**REQUIRED ACTION**
Give back exactly the lines of the entries below from the line with "font-size: 29px ->" to the line with "font-size: 20px ->", inclusive, and only those.

**RECORDS FOR THE TASK**
□ □ □ □ □
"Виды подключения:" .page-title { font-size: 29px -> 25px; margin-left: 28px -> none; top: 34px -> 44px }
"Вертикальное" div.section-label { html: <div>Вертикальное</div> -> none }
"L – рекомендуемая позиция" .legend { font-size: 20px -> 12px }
□ □ □ □ □
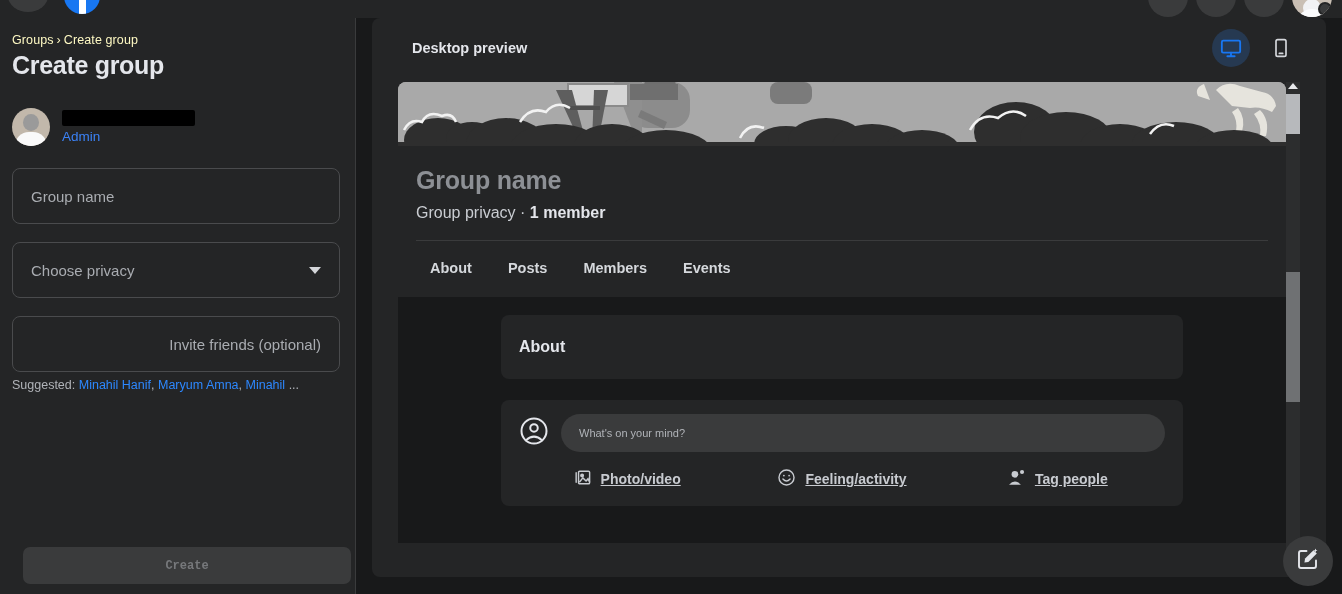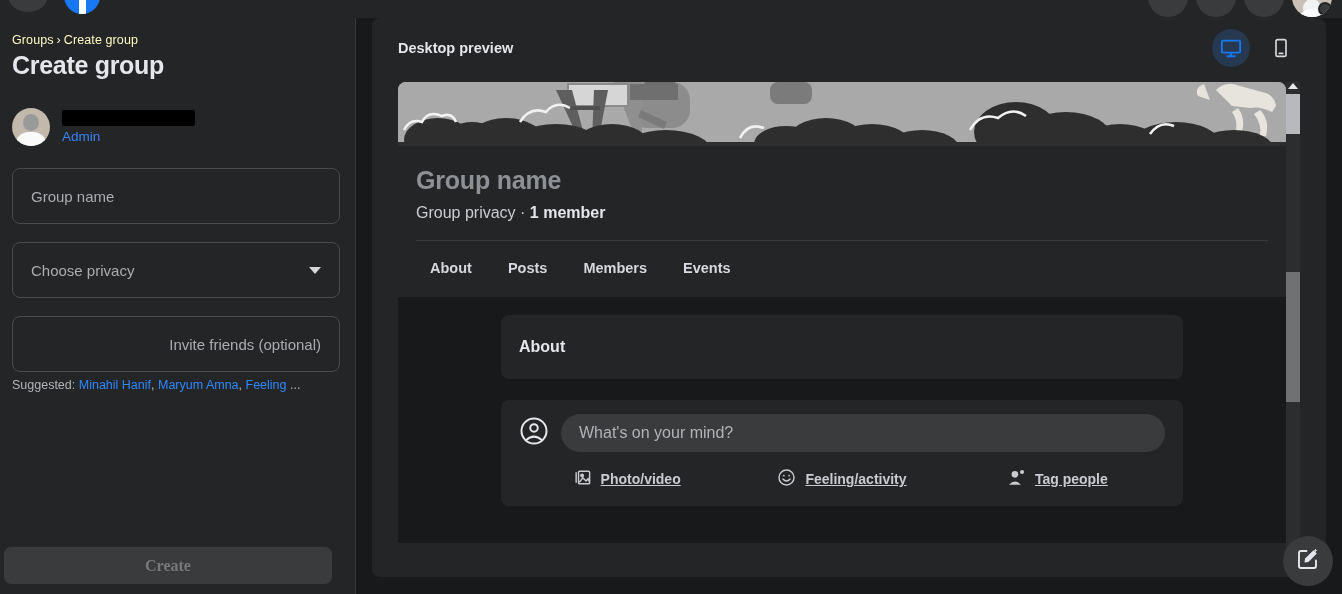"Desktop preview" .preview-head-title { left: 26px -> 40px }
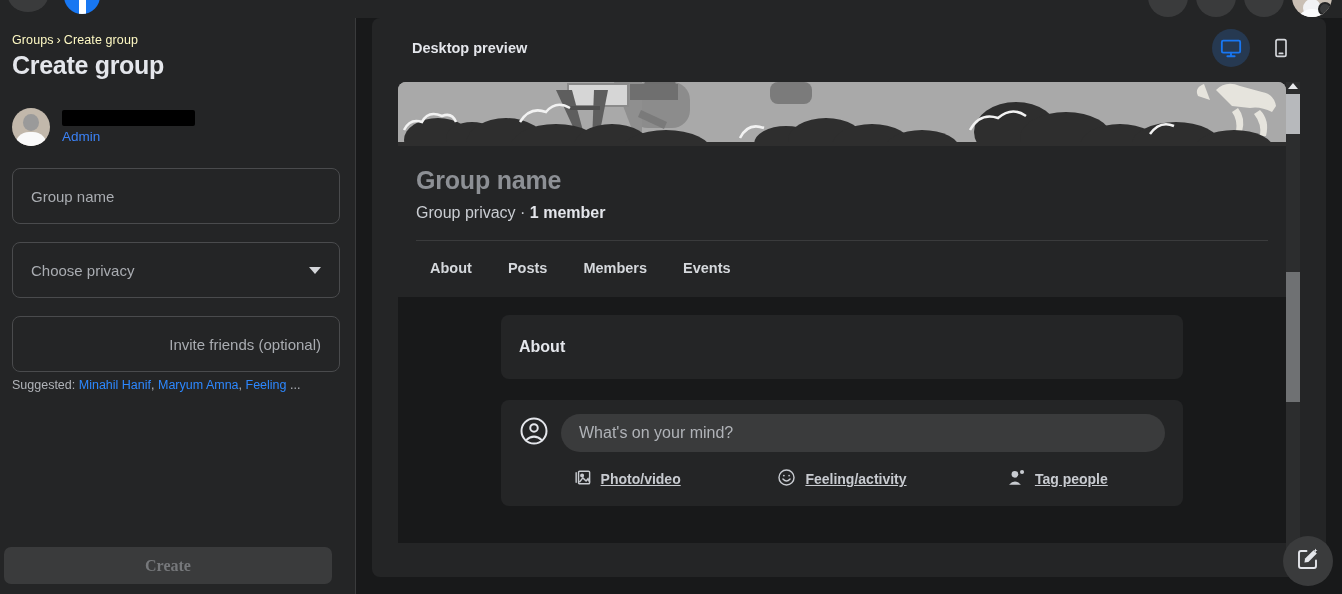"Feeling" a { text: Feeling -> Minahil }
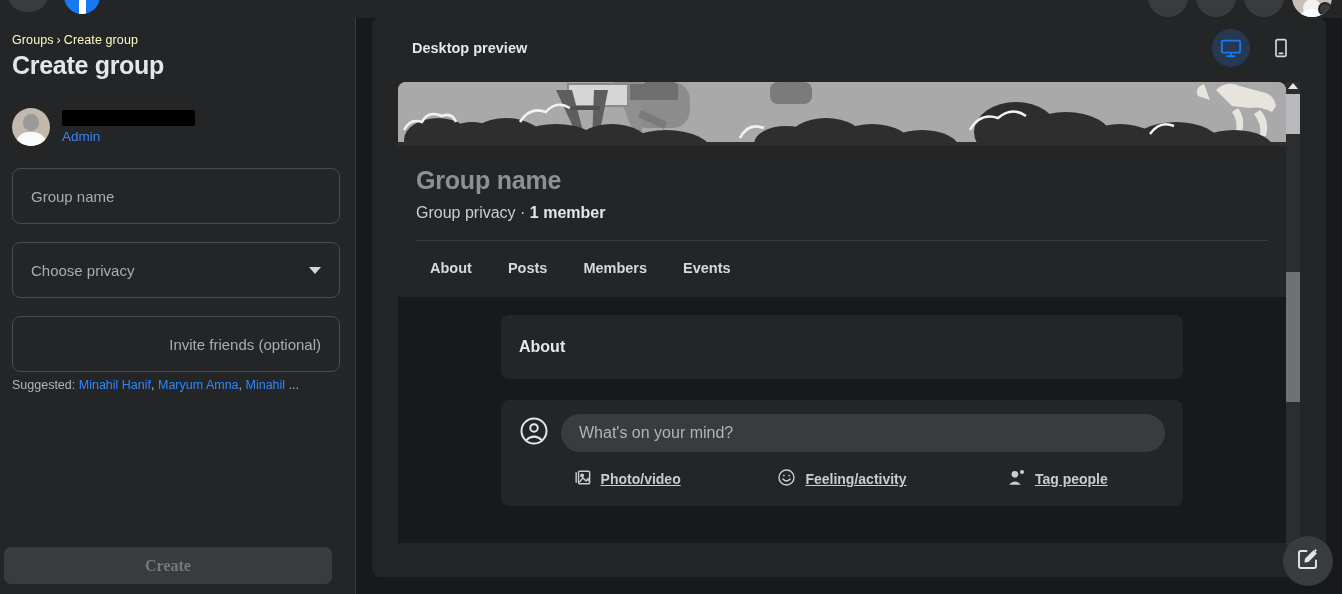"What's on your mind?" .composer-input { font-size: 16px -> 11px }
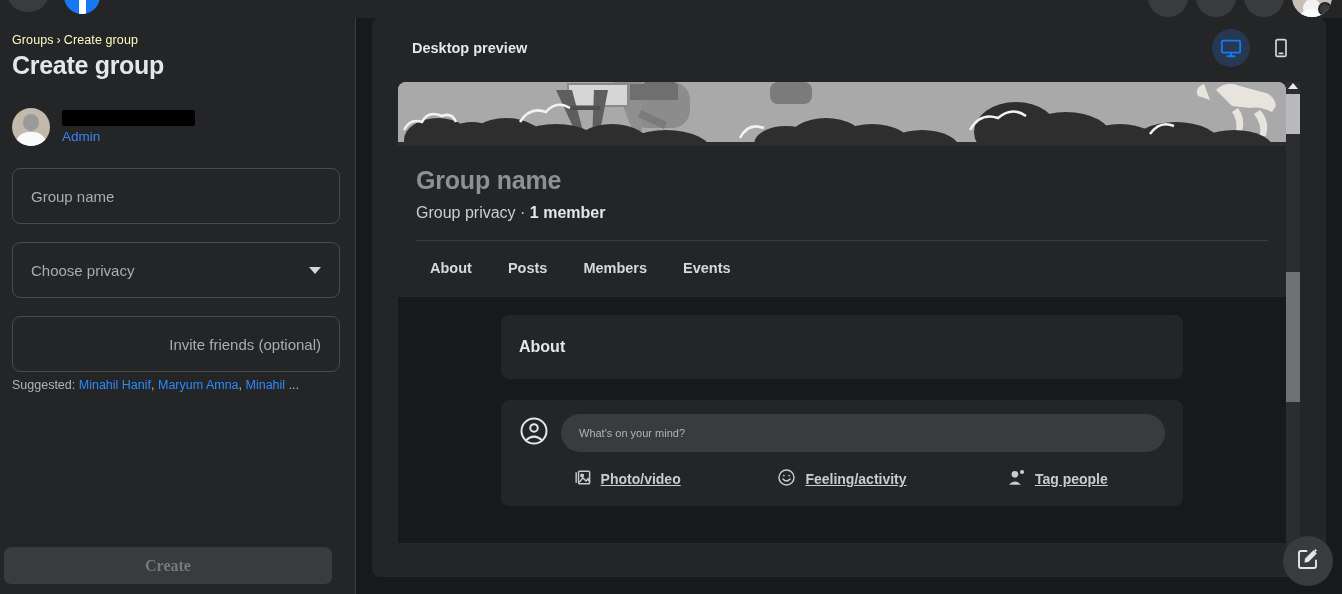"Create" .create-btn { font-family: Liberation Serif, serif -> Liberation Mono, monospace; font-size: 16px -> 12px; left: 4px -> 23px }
□ □ □ □ □
**WRITTEN RESPONSE**
"Виды подключения:" .page-title { font-size: 29px -> 25px; margin-left: 28px -> none; top: 34px -> 44px }
"Вертикальное" div.section-label { html: <div>Вертикальное</div> -> none }
"L – рекомендуемая позиция" .legend { font-size: 20px -> 12px }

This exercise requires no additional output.